韓国の伝統がそのまま息づく街、全州(チョンジュ/전주)。八百軒を超える韓屋(ハノク)が軒を連ねる韓屋村を中心に、ビビンバ発祥の地ならではの食文化、マッコリ横丁の夜、そして韓紙工芸という職人の技まで、見どころが徒歩圏にぎゅっと詰まっています。この2日間モデルコースでは、無理なく歩いて回れる地理的な流れに沿って、全州の魅力を朝から夜までたっぷり味わえる行程をご提案します。ソウルから高速鉄道で約2時間、週末の小旅行にもぴったりの古都へ出かけましょう。
1日目:韓屋村の中心と全州の歴史にふれる
初日は全州韓屋村(ハノクマウル/한옥마을)の散策からスタートします。朝のうちは人出も少なく、瓦屋根が連なる路地や塀の風景を静かに写真に収められる絶好の時間帯。まずは朝鮮王朝を開いた太祖・李成桂の御真(肖像画)を祀る慶基殿(キョンギジョン/경기전)へ。鬱蒼とした竹林や古木に囲まれた境内は、王朝の歴史を肌で感じられる全州随一の名所です。昼は全州が誇る郷土料理、全州ビビンバ(전주비빔밥)をぜひ。色とりどりのナムルと黄豆もやし、ユッケや錦糸卵を真鍮の器に美しく盛り付けた一杯は、まさにビビンバ発祥の地ならではの味わいです。午後は慶基殿のすぐ向かいに建つ殿洞聖堂(チョンドンソンダン/전동성당)へ。ロマネスク様式の赤レンガが青空に映える韓国屈指の美しいカトリック教会で、韓屋村の瓦屋根と西洋建築のコントラストが印象的です。夕方は韓屋村の路地に点在するカフェで一息つき、夜は風情ある韓屋に泊まって、軒先の灯りに照らされた村の静けさを味わってください。
2日目:眺望・伝統工芸・夜市場で締めくくる
2日目は韓屋村を一望できる梧木台(オモクテ/오목대)と、その丘へ続く小道から始めましょう。高台からは瓦屋根の海のように広がる村の全景を見渡せ、朝の澄んだ空気の中での眺めは格別です。続いて全州韓紙(ハンジ/한지)の文化にふれる時間を。全州は古くから良質な韓紙の名産地として知られ、村内の工房では伝統的な紙漉きの様子を見学したり、うちわやしおりづくりといった手作り体験を楽しんだりできます。世界に一つだけのお土産づくりはこの旅の素敵な思い出になるはずです。昼は全州のもう一つの名物、コンナムルクッパ(豆もやしのスープご飯)で体を温めるのがおすすめ。あっさりとした優しい味わいが旅の疲れを癒してくれます。午後は韓紙工芸品や伝統菓子を扱う店をのんびり巡り、お土産探しを。そして夜は南部夜市場(ナンブヤシジャン/남부야시장)へ繰り出しましょう。所狭しと並ぶ屋台で多彩な韓国グルメを食べ歩きしながら、地元の銘酒マッコリで乾杯すれば、全州らしい賑やかな夜が旅の締めくくりを華やかに彩ります。
💡 旅のヒント
- 韓屋村とその主要スポット(慶基殿・殿洞聖堂・梧木台)はすべて徒歩圏内にまとまっているので、歩きやすい靴で回るのが正解です。

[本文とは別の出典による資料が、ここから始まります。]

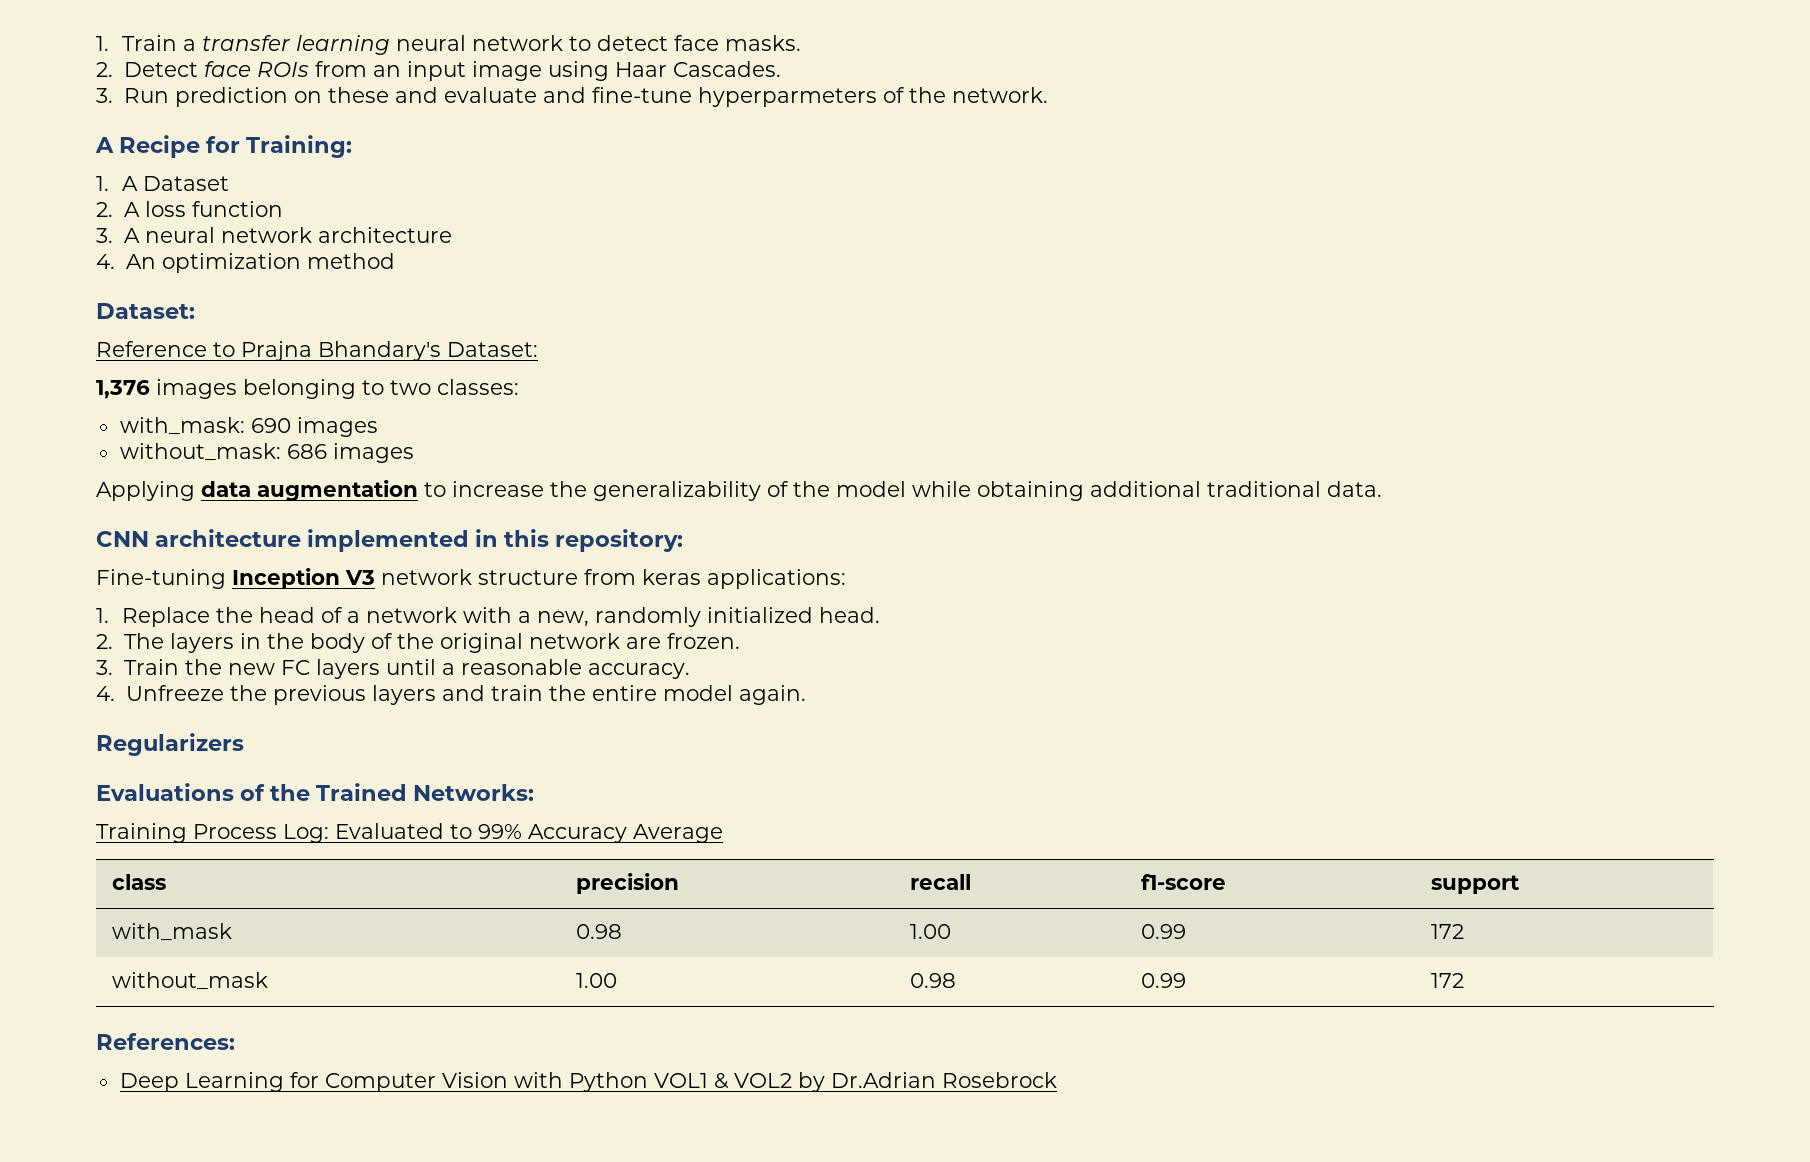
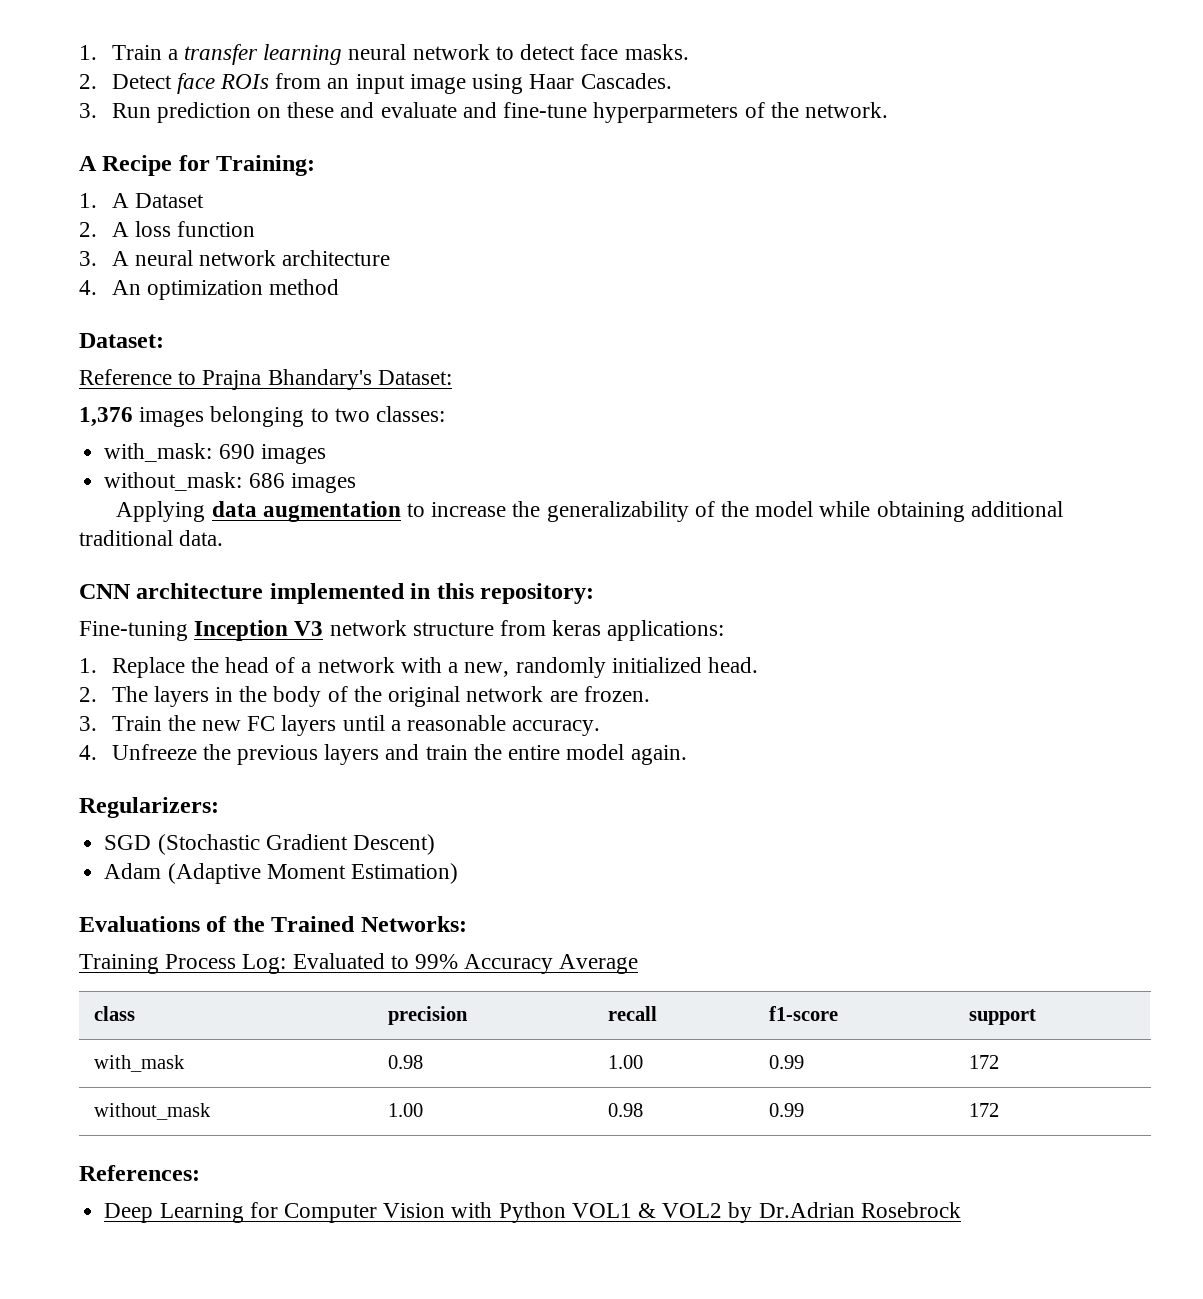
[96,733,244,756] Regularizers -> [79,797,219,818] [104,834,435,855] [104,863,458,884] Regularizers: // SGD (Stochastic Gradient Descent) // Adam (Adaptive Moment Estimation)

- チマチョゴリなど韓服(ハンボク)をレンタルすれば、韓屋村の街並みを背景にいっそう雰囲気のある写真が撮れます。
- ソウルからは龍山駅発のKTX・SRTで全州駅へアクセスでき、駅から韓屋村まではバスやタクシーで移動します。
- 南部夜市場は夜の開催が中心なので、食べ歩きを楽しみたい日は2日目の夜に組み込むと無駄なく回れます。
❓ よくある質問
全州観光は1泊2日で十分に楽しめますか?
はい、十分に楽しめます。全州の主要な見どころは韓屋村を中心に徒歩圏内に集まっているため、1泊2日でも韓屋村散策、慶基殿や殿洞聖堂の見学、ビビンバやマッコリといった食、韓紙工芸体験まで無理なく満喫できます。
ソウルから全州へはどうやって行きますか?
ソウルの龍山駅からKTXまたはSRTといった高速鉄道で全州駅まで向かうのが便利で、所要時間はおよそ2時間ほどです。全州駅からは市内バスやタクシーで韓屋村エリアへアクセスできます。
全州で必ず食べたい名物料理は何ですか?
ビビンバ発祥の地として有名な全州ビビンバが筆頭です。そのほか、豆もやしのスープご飯コンナムルクッパや、南部夜市場の屋台グルメ、地元のマッコリも全州ならではの味として外せません。